My timeline is blowing up with reactions to the latest Gemini release from Google. I think Google can take care of itself (and kudos for releasing the open-source LLM Gemma). This whole discussion though is yet another example of a wilful category confusion driven by our fascination with all things gen-AI.
The issue: Gemini returning "diverse" images in response to prompts and getting either celebrated or dunked on for this. I’m not going to link to the hysterics, but in summary, there are strong reactions to for e.g prompts asking for pictures of founding fathers and the system returning imaginative outputs depicting non-white-male people doing things like signing the declaration of independence etc.
I see two problems - one new and one old - that are lurking underneath, which also explains why it feels like Google gets dunked on more than others.
The old
Google has always promised that it's a search engine that delivers the world's knowledge.
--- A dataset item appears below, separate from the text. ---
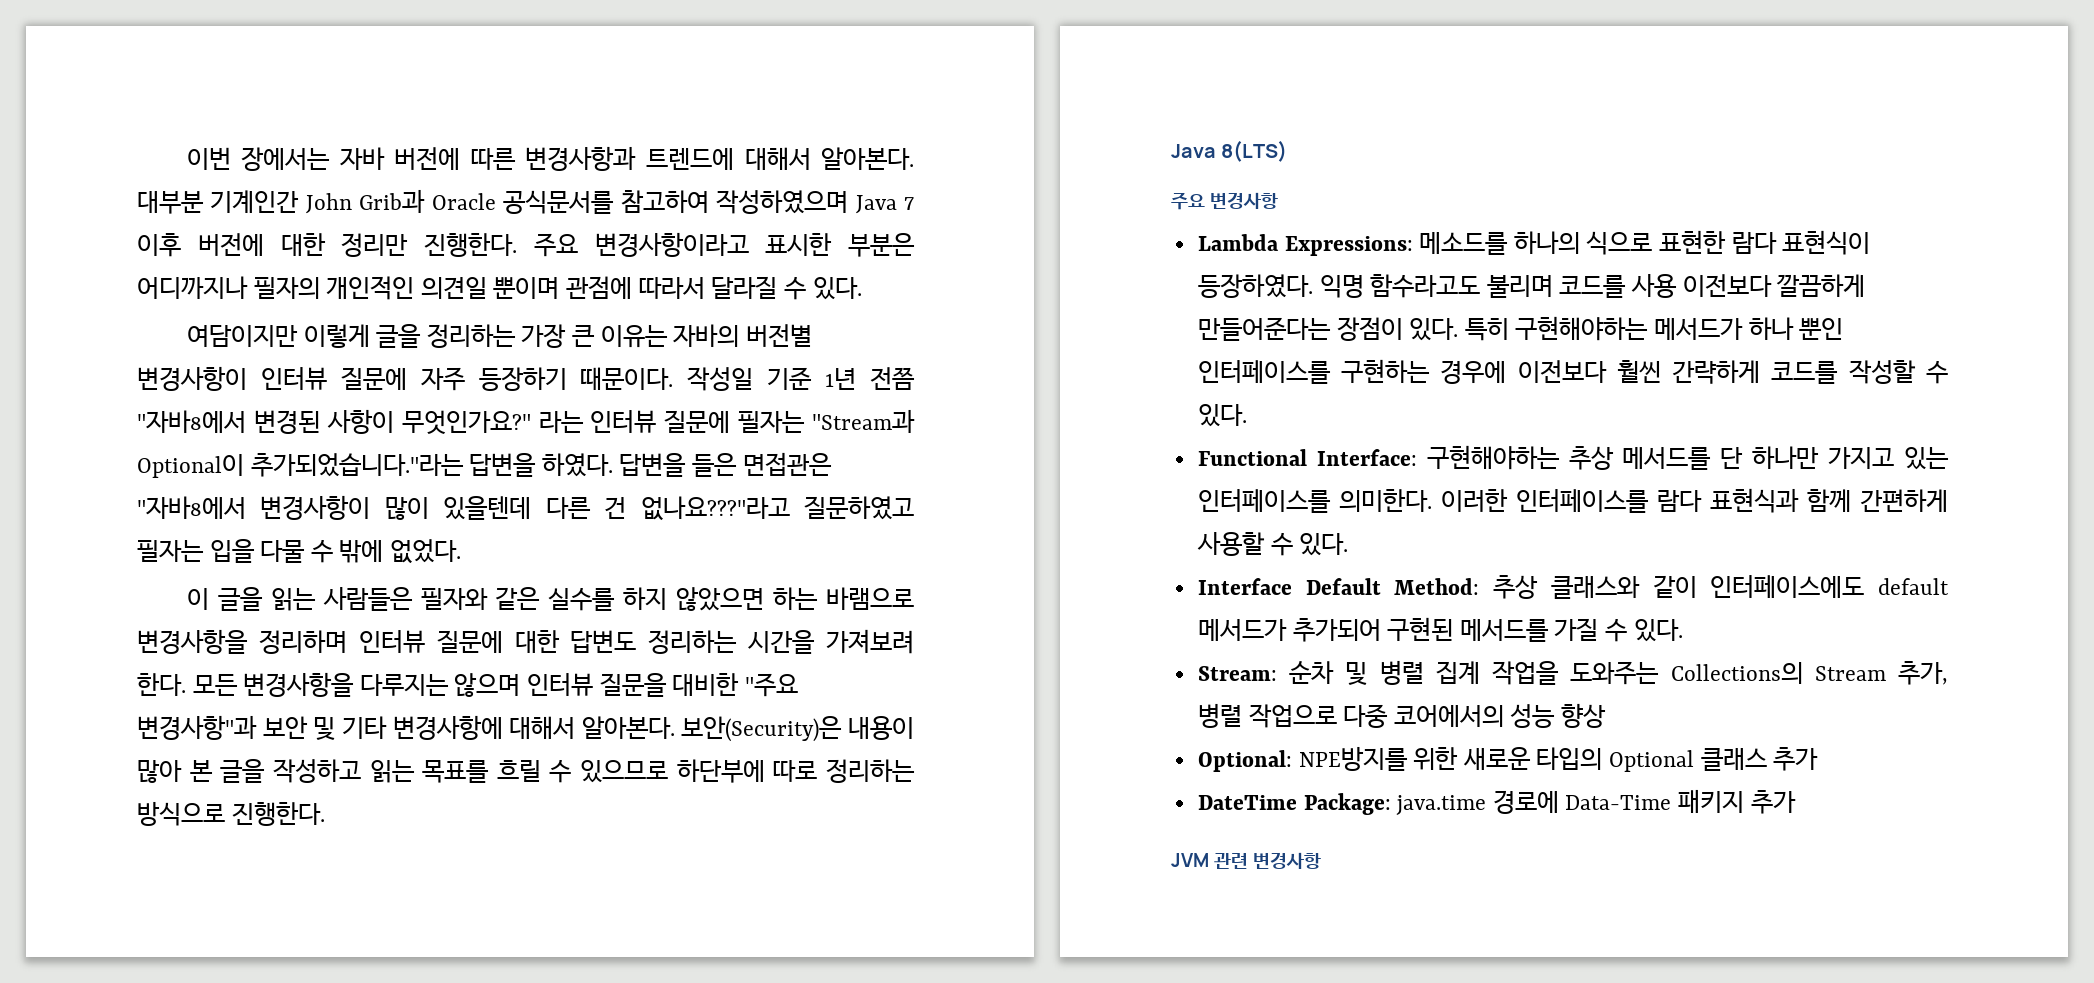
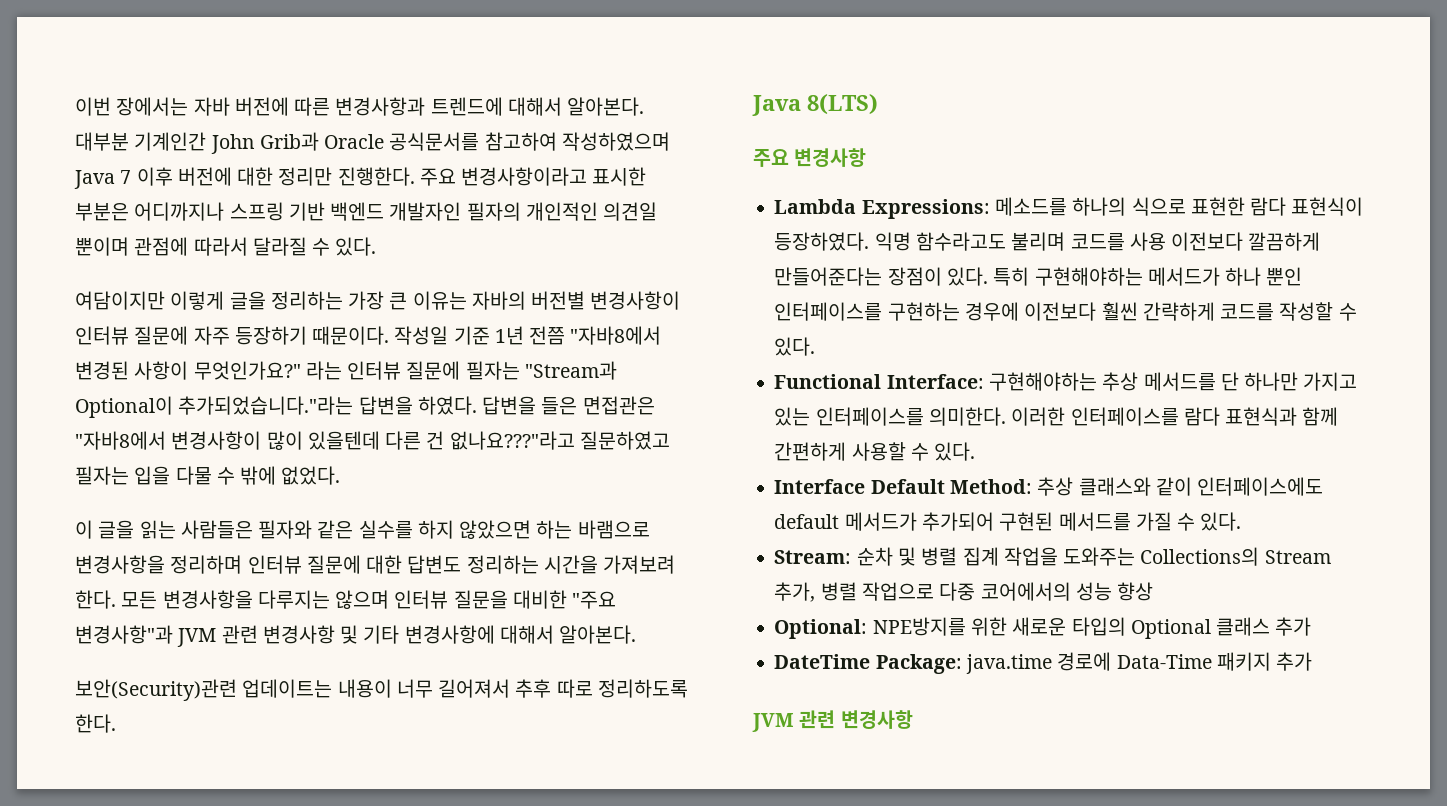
- 주요 변경사항이라고 표시한 부분은 어디까지나 필자의 개인적인 의견일 뿐이며 관점에 따라서 달라질 수 있다.
+ 주요 변경사항이라고 표시한 부분은 어디까지나 스프링 기반 백엔드 개발자인 필자의 개인적인 의견일 뿐이며 관점에 따라서 달라질 수 있다.
- 모든 변경사항을 다루지는 않으며 인터뷰 질문을 대비한 "주요 변경사항"과 보안 및 기타 변경사항에 대해서 알아본다. 보안(Security)은 내용이 많아 본 글을 작성하고 읽는 목표를 흐릴 수 있으므로 하단부에 따로 정리하는 방식으로 진행한다.
+ 모든 변경사항을 다루지는 않으며 인터뷰 질문을 대비한 "주요 변경사항"과 JVM 관련 변경사항 및 기타 변경사항에 대해서 알아본다.
+ 보안(Security)관련 업데이트는 내용이 너무 길어져서 추후 따로 정리하도록 한다.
In other words, that it gave us a way to ask questions for which there were well defined answers, as if we were looking up facts in an encyclopedia.1
When the alternatives were SEO hacks, Google's promise was relatively true. And it worked ... for a while. But Google search has always really been a recommendation engine rather than an encyclopedia lookup - the content it delivered was driven by advertising, engagement etc. We continue to tell ourself PageRank fairy tales while hugging our linear algebra textbooks, but what Google considered relevant was always based on a WEIRD conception of the most appropriate response to a query.
We've learnt to either ignore this distinction or work around it via more specialized interfaces. But it's always been that way. I bring this up because the older debates about why a Google search for "CEO" returns pictures of white male ceos centered on the gap between our expectations and desires for an interface in which we hoped to see the knowledge we wanted, and Google’s lack of interest in any deeper epistemological exploration of what an answer to a question should be.
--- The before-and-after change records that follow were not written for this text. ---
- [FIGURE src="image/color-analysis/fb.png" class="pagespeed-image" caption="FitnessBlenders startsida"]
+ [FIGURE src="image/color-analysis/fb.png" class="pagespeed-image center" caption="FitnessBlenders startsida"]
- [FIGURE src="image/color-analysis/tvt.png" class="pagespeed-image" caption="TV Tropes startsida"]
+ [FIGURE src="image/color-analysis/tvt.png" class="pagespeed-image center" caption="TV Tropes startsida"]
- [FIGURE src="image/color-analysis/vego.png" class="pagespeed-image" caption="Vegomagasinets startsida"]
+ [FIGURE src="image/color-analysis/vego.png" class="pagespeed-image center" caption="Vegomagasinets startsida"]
The arguments right now about Gemini outputs have this flavor. The people upset about this are upset because they think Gemini is woke-washing the truth, and they only want the truth. The fact that Google has never promised “the truth” is irrelevant - it’s that the choice of what Google presents via Gemini has shifted away from people’s expectations.
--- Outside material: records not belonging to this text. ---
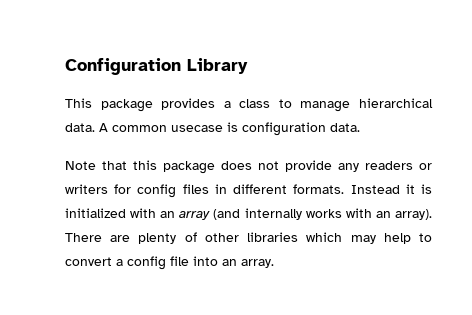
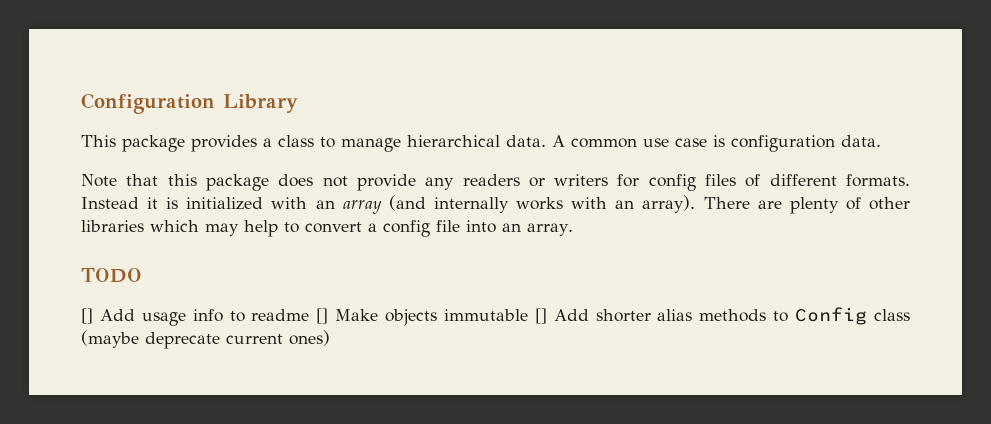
- A common usecase is configuration data.
+ A common use case is configuration data.
- Note that this package does not provide any readers or writers for config files in different formats.
+ Note that this package does not provide any readers or writers for config files of different formats.
+ TODO
+ [] Add usage info to readme [] Make objects immutable [] Add shorter alias methods to Config class (maybe deprecate current ones)

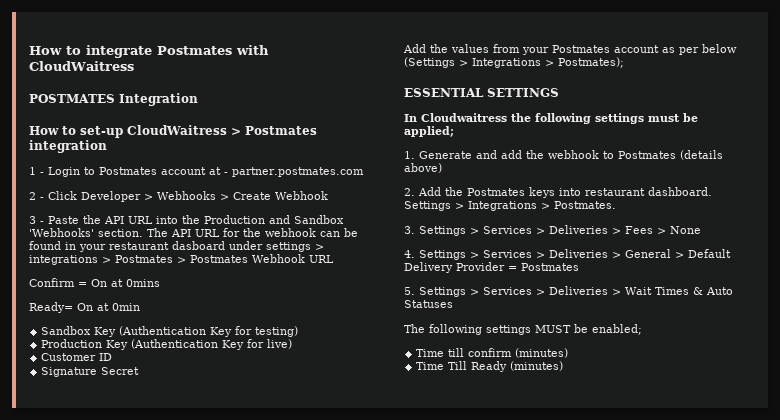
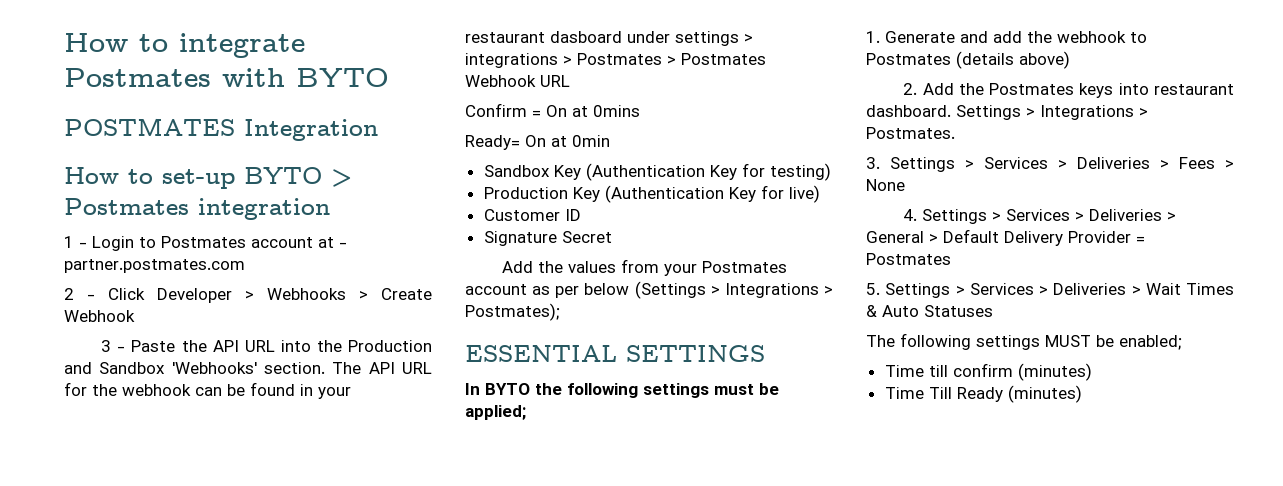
- How to integrate Postmates with CloudWaitress
+ How to integrate Postmates with BYTO
- How to set-up CloudWaitress > Postmates integration
+ How to set-up BYTO > Postmates integration
- In Cloudwaitress the following settings must be applied;
+ In BYTO the following settings must be applied;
I have always had mixed feelings about the “images of white CEOs” arguments. I’m not sure I want a search engine interfering with my query results. But if we accept that all search results are really curated recommendations, then I really do want transparency in the decision making that led to the presentation of results or at least some way to “prompt engineer” to steer away from potentially skewed results. By now we are used to doing this with search engines - we prompt engineer all the time to get to the results we are really looking for.
None of this goes away just because we have a new “sorta kinda search engine” in the form of Gemini. But the issue gets even more complicated because ….
The New
LLMs aren’t even remotely like search engines. For all my complaining about Google search above, there is at least some explicit attempt to determine relevance of the search results to the query. It’s a strong signal amongst all the signals used to produce the final ranked list. There’s a form of grounding via keywords, other fancy information retrieval technology, and so on. And above all, there’s verifiability: when a google search produces results, you go and click on a link and see for yourself.2
LLMs don’t do explicit grounding. Whether you want to call them stochastic parrots or not (and btw parrots are crazy smart :)), they are engineered to complete prompts - their actual behavior is a miracle of training, neural networks, and our deep desire to make sense of and humanize the entities we interact with.
But Google, and OpenAI, and Microsoft, and everyone else, really really want you to use LLMs like a search engine, and will create all kinds of interfaces to make you think of them that way. If we thought of an LLM as an automated content generator3 and asked it to produce representative images of Founding Fathers, we might be less likely to complain when it produced images that we didn’t expect, and might instead be happy at the creativity.
But a tool that gives you creative responses is a toy. The tech companies are not in the business of making toys. They are in the business of solving Problems, generating Information, and creating artificial Intelligence. They will RAG their way to something that can resemble search, and they will fail to inform you of the lack of reliability of the LLM backends powering the search engines.
It’s all epistemologically shaky turtles, all the way down.
I don’t see these debates getting any clearer any time soon. We will continue to expect LLMs to behave like search engine (they’re not) and will continue to expect search engines to give us the truth we want (they won’t).
I hope that we can use this moment of flux to think more creatively about the interfaces that would be actually useful and meaningful to us. And that provide more honesty about what these interfaces can and cannot do.
I realize that in certain academic circles it’s required to put ‘fact’ within scare quotes. But humor me - this is just a post.
The continuous attempts by search engines to integrate and inline information into the search results rather than letting you go to links undermines this verifiability.
I recently proposed at a meeting with journalists that we should just call all such systems ‘automated content generators’ - it hasn’t caught on yet!